WHAT YOU WILL DO :: Without the pictures, output the records below word for word.

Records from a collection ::
┏━━
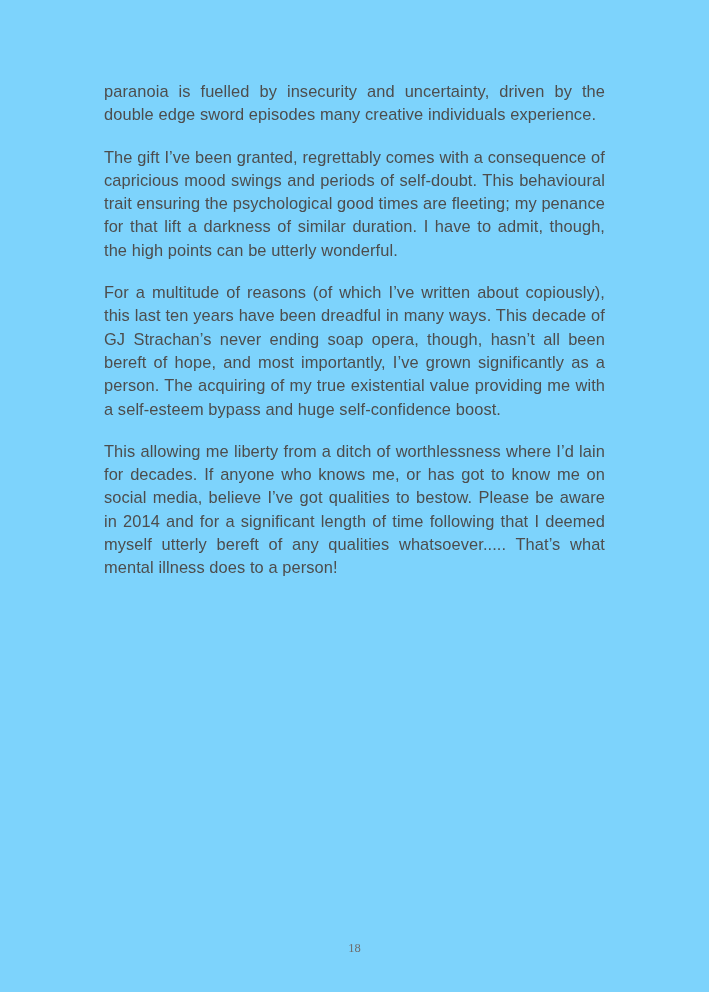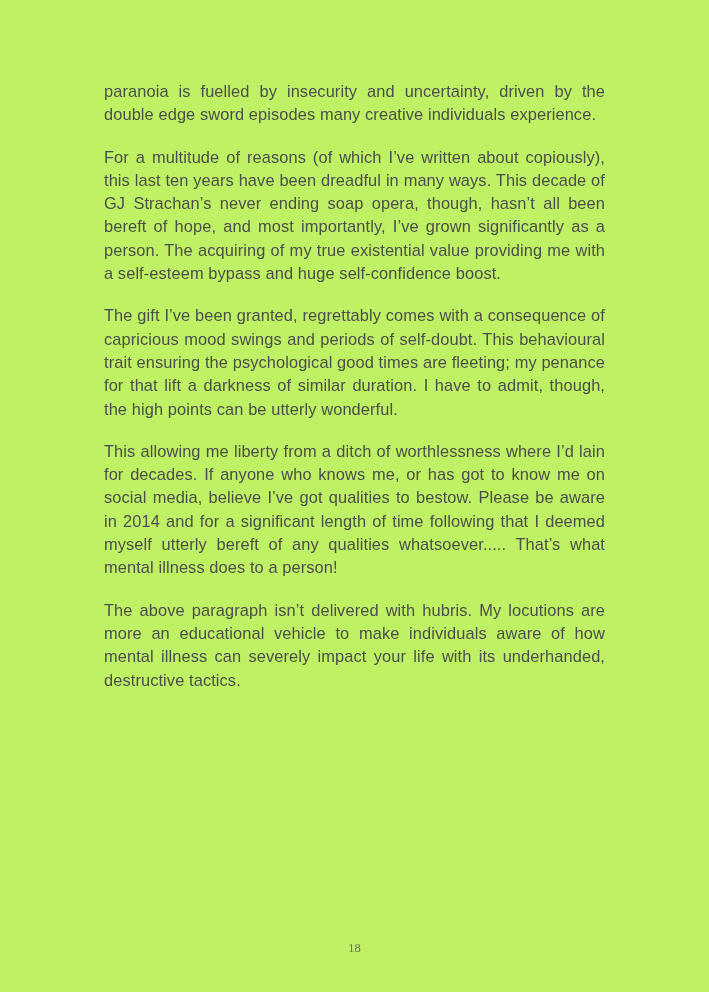--- a/index.html
+++ b/index.html
@@ -11,7 +11,7 @@
     position: relative;
     width: 709px;
     height: 992px;
-    background: #bef264;
+    background: #7dd3fc;
     box-sizing: border-box;
     padding: 80px 104px 0 104px;
     font-family: "Liberation Sans", "DejaVu Sans", sans-serif;

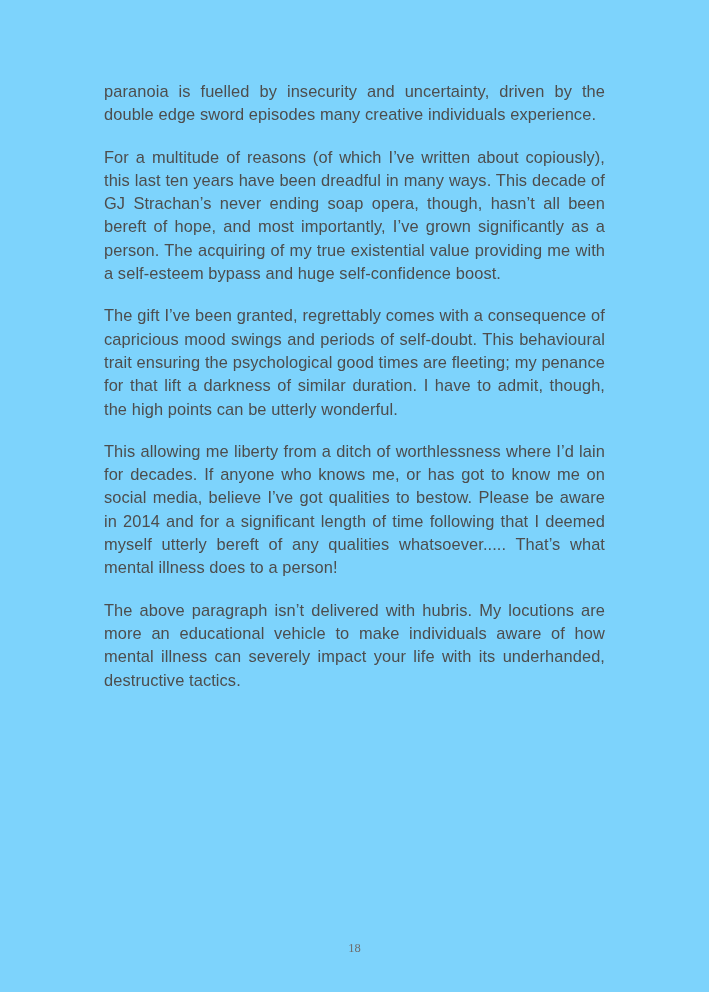--- a/index.html
+++ b/index.html
@@ -42,8 +42,8 @@
 <div class="page">
   <div class="body-text">
     <p>paranoia is fuelled by insecurity and uncertainty, driven by the double edge sword episodes many creative individuals experience.</p>
+    <p>The gift I’ve been granted, regrettably comes with a consequence of capricious mood swings and periods of self-doubt. This behavioural trait ensuring the psychological good times are fleeting; my penance for that lift a darkness of similar duration. I have to admit, though, the high points can be utterly wonderful.</p>
     <p>For a multitude of reasons (of which I’ve written about copiously), this last ten years have been dreadful in many ways. This decade of GJ Strachan’s never ending soap opera, though, hasn’t all been bereft of hope, and most importantly, I’ve grown significantly as a person. The acquiring of my true existential value providing me with a self-esteem bypass and huge self-confidence boost.</p>
-    <p>The gift I’ve been granted, regrettably comes with a consequence of capricious mood swings and periods of self-doubt. This behavioural trait ensuring the psychological good times are fleeting; my penance for that lift a darkness of similar duration. I have to admit, though, the high points can be utterly wonderful.</p>
     <p>This allowing me liberty from a ditch of worthlessness where I’d lain for decades. If anyone who knows me, or has got to know me on social media, believe I’ve got qualities to bestow. Please be aware in 2014 and for a significant length of time following that I deemed myself utterly bereft of any qualities whatsoever..... That’s what mental illness does to a person!</p>
     <p>The above paragraph isn’t delivered with hubris. My locutions are more an educational vehicle to make individuals aware of how mental illness can severely impact your life with its underhanded, destructive tactics.</p>
   </div>

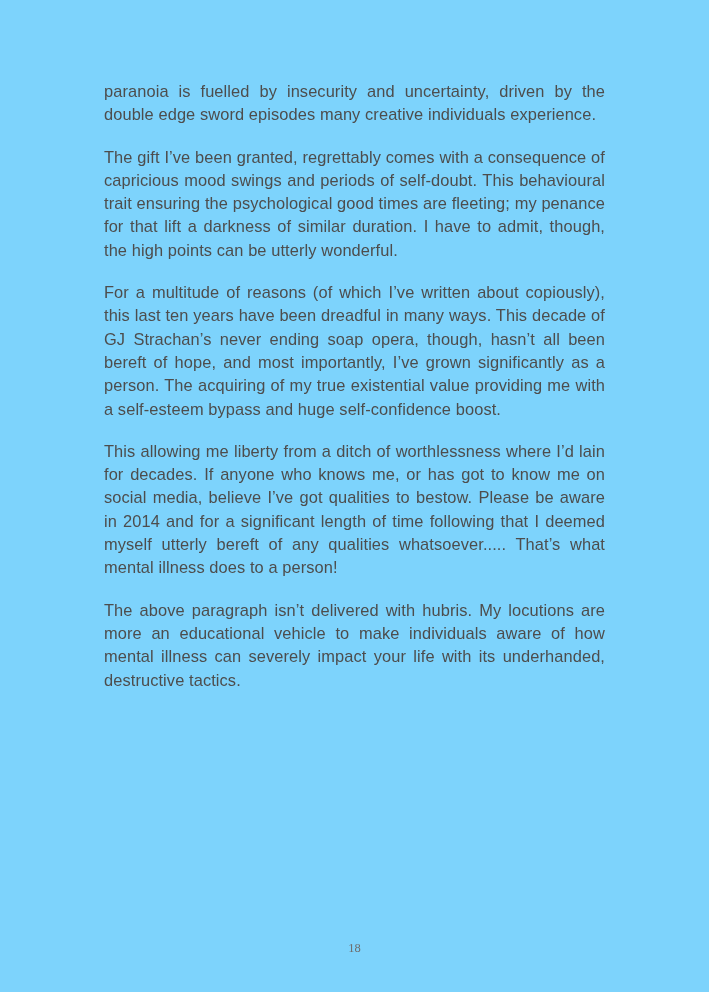--- a/index.html
+++ b/index.html
@@ -45,7 +45,6 @@
     <p>The gift I’ve been granted, regrettably comes with a consequence of capricious mood swings and periods of self-doubt. This behavioural trait ensuring the psychological good times are fleeting; my penance for that lift a darkness of similar duration. I have to admit, though, the high points can be utterly wonderful.</p>
     <p>For a multitude of reasons (of which I’ve written about copiously), this last ten years have been dreadful in many ways. This decade of GJ Strachan’s never ending soap opera, though, hasn’t all been bereft of hope, and most importantly, I’ve grown significantly as a person. The acquiring of my true existential value providing me with a self-esteem bypass and huge self-confidence boost.</p>
     <p>This allowing me liberty from a ditch of worthlessness where I’d lain for decades. If anyone who knows me, or has got to know me on social media, believe I’ve got qualities to bestow. Please be aware in 2014 and for a significant length of time following that I deemed myself utterly bereft of any qualities whatsoever..... That’s what mental illness does to a person!</p>
-    <p>The above paragraph isn’t delivered with hubris. My locutions are more an educational vehicle to make individuals aware of how mental illness can severely impact your life with its underhanded, destructive tactics.</p>
   </div>
   <div class="page-number">18</div>
 </div>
┗━━
TASK ANSWER ::
--- a/index.html
+++ b/index.html
@@ -11,7 +11,7 @@
     position: relative;
     width: 709px;
     height: 992px;
-    background: #bef264;
+    background: #7dd3fc;
     box-sizing: border-box;
     padding: 80px 104px 0 104px;
     font-family: "Liberation Sans", "DejaVu Sans", sans-serif;

--- a/index.html
+++ b/index.html
@@ -42,8 +42,8 @@
 <div class="page">
   <div class="body-text">
     <p>paranoia is fuelled by insecurity and uncertainty, driven by the double edge sword episodes many creative individuals experience.</p>
+    <p>The gift I’ve been granted, regrettably comes with a consequence of capricious mood swings and periods of self-doubt. This behavioural trait ensuring the psychological good times are fleeting; my penance for that lift a darkness of similar duration. I have to admit, though, the high points can be utterly wonderful.</p>
     <p>For a multitude of reasons (of which I’ve written about copiously), this last ten years have been dreadful in many ways. This decade of GJ Strachan’s never ending soap opera, though, hasn’t all been bereft of hope, and most importantly, I’ve grown significantly as a person. The acquiring of my true existential value providing me with a self-esteem bypass and huge self-confidence boost.</p>
-    <p>The gift I’ve been granted, regrettably comes with a consequence of capricious mood swings and periods of self-doubt. This behavioural trait ensuring the psychological good times are fleeting; my penance for that lift a darkness of similar duration. I have to admit, though, the high points can be utterly wonderful.</p>
     <p>This allowing me liberty from a ditch of worthlessness where I’d lain for decades. If anyone who knows me, or has got to know me on social media, believe I’ve got qualities to bestow. Please be aware in 2014 and for a significant length of time following that I deemed myself utterly bereft of any qualities whatsoever..... That’s what mental illness does to a person!</p>
     <p>The above paragraph isn’t delivered with hubris. My locutions are more an educational vehicle to make individuals aware of how mental illness can severely impact your life with its underhanded, destructive tactics.</p>
   </div>

--- a/index.html
+++ b/index.html
@@ -45,7 +45,6 @@
     <p>The gift I’ve been granted, regrettably comes with a consequence of capricious mood swings and periods of self-doubt. This behavioural trait ensuring the psychological good times are fleeting; my penance for that lift a darkness of similar duration. I have to admit, though, the high points can be utterly wonderful.</p>
     <p>For a multitude of reasons (of which I’ve written about copiously), this last ten years have been dreadful in many ways. This decade of GJ Strachan’s never ending soap opera, though, hasn’t all been bereft of hope, and most importantly, I’ve grown significantly as a person. The acquiring of my true existential value providing me with a self-esteem bypass and huge self-confidence boost.</p>
     <p>This allowing me liberty from a ditch of worthlessness where I’d lain for decades. If anyone who knows me, or has got to know me on social media, believe I’ve got qualities to bestow. Please be aware in 2014 and for a significant length of time following that I deemed myself utterly bereft of any qualities whatsoever..... That’s what mental illness does to a person!</p>
-    <p>The above paragraph isn’t delivered with hubris. My locutions are more an educational vehicle to make individuals aware of how mental illness can severely impact your life with its underhanded, destructive tactics.</p>
   </div>
   <div class="page-number">18</div>
 </div>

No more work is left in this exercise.